Recurring backup job interruptions

https://github.com/longhorn/longhorn/issues/1882

Scenario 1- Allow Recurring Job While Volume Is Detached disabled, attached pod scaled down while the recurring backup was in progress.

  1. Create a volume, attach to a pod of a statefulSet, and write 800 Mi data into it.
  2. Set a recurring job.
  3. While the recurring job is in progress, scale down the pod to 0 of the statefulSet.
  4. Volume first detached and cron job gets finished saying unable to complete the backup.
  5. Verify the volume again gets auto attached to another node and cron job gets recreated.
  6. Verify after backup completion, the volume gets detached.

Scenario 2- Allow Recurring Job While Volume Is Detached enabled, attached pod scaled down while the recurring backup was in progress.

  1. Enable Allow Recurring Job While Volume Is Detached
  2. Create a volume, attach to a pod, and write 800 Mi data into it.
  3. Set a recurring job.
  4. While the recurring job is in progress, scale down the pod to 0.
  5. Volume first detached and cron job gets completed saying unable to complete the backup.
  6. Verify volume again gets auto attached to another node and cron job gets recreated.
  7. Verify after backup completion, the volume gets detached.

Scenario 3- Cron job and volume attached to the same node, Node is powered down and volume detached manually.

  1. Enable Allow Recurring Job While Volume Is Detached
  2. Attach a volume to pod of a statefulSet, write data into it and set a recurring backup.
  3. Detach from the pod by scaling down the statefulSet.
  4. The attached node to volume is power down when the recurring job backup was in progress.
  5. The volume is manually detached while the cron job remains in unknown state.
  6. The cron job remains in unknown state for about 7 mins and then another pod gets created.
  7. Verify the volume get attached to another node and once the job is completed, volume gets detached.

Scenario 4- Cron job and volume attached to different node, Node is powered down.

  1. Enable Allow Recurring Job While Volume Is Detached
  2. Attach a volume to pod of a statefulSet, write data into it and set a recurring backup.
  3. Detach from the pod by scaling down the statefulSet.
  4. The attached node to volume is power down when the recurring job backup was in progress.
  5. Another cron job pod gets created with logs in the previous pod as below.
    time="2020-11-09T07:39:10Z" level=info msg="Automatically attach volume volume-test-2 to node node-1"
    time="2020-11-09T07:39:12Z" level=info msg="Volume volume-test-2 is in state attached"
    time="2020-11-09T07:39:12Z" level=info msg="Running recurring backup for volume volume-test-2"
    time="2020-11-09T07:39:22Z" level=debug msg="Creating backup , current progress 0"
    time="2020-11-09T07:39:27Z" level=debug msg="Creating backup , current progress 4"
    time="2020-11-09T07:40:42Z" level=info msg="Automatically detach the volume volume-test-2"
    
  6. Verify the volume get attached to another node and once the job is completed, volume gets detached.

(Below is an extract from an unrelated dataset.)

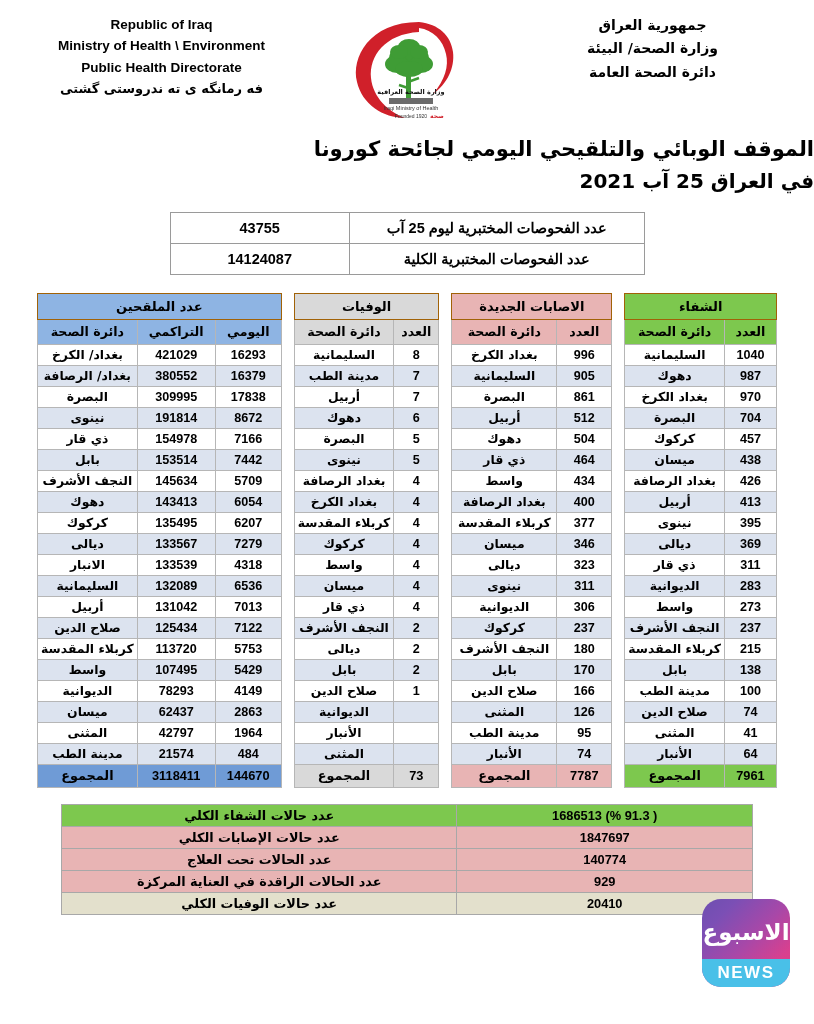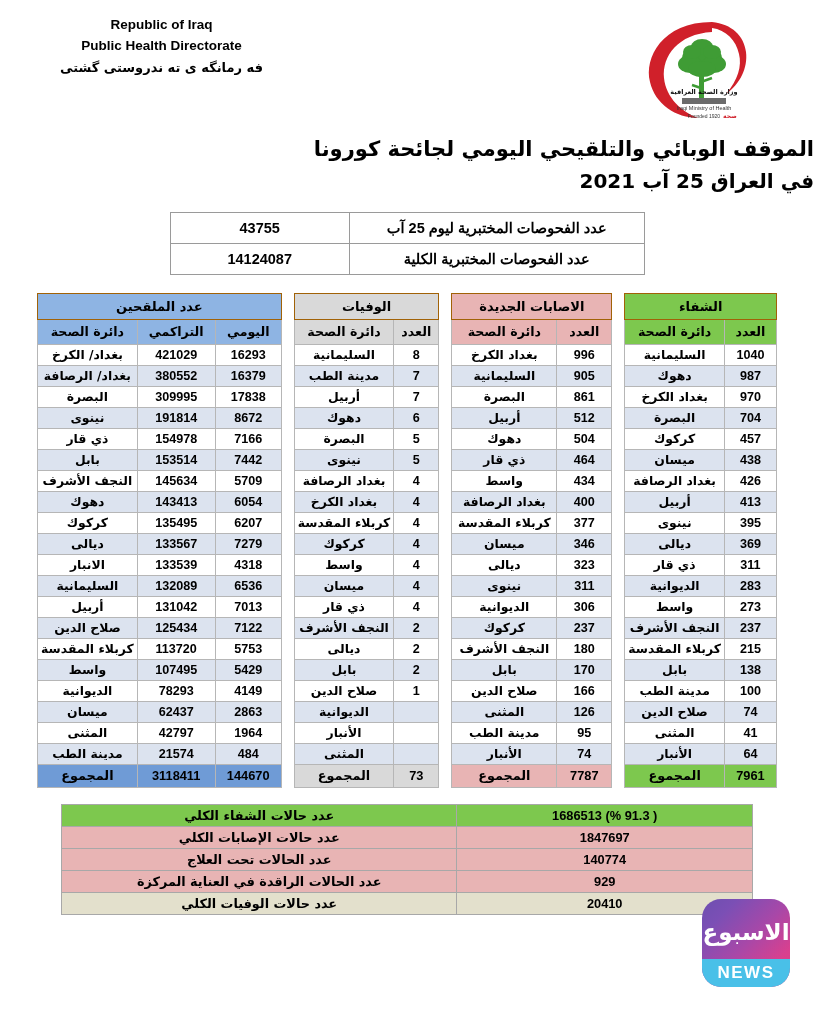"جمهورية العراق" div.header-block { html: none -> <div> <div>جمهورية العراق</div> <div>وزارة الصحة/ البيئة</div> <div>دائرة الصحة العامة</div> </div> }
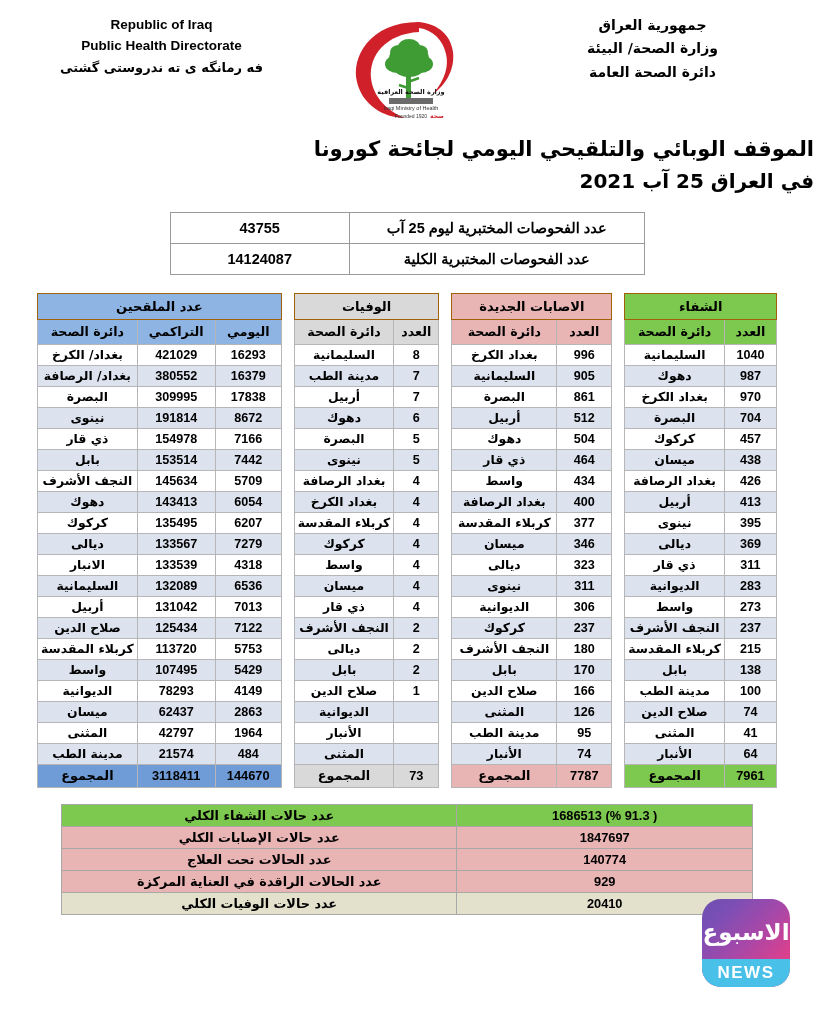"Ministry of Health \ Environment" div { html: none -> <div>Ministry of Health \ Environment</div> }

Scenario 5- Cron job and volume attached to the same node, Node is restarted.

  1. Enable Allow Recurring Job While Volume Is Detached
  2. Attach a volume to pod of a statefulSet, write data into it and set a recurring backup.
  3. Detach from the pod by scaling down the statefulSet.
  4. The attached node to volume is power down when the recurring job backup was in progress.
  5. The volume is manually detached while the cron job remains in unknown state.
  6. Power on the node.
  7. The cron job which was stuck in unknown state get removed and new cron job get recreated.
  8. Verify the volume get attached to another node and the backup job is completed.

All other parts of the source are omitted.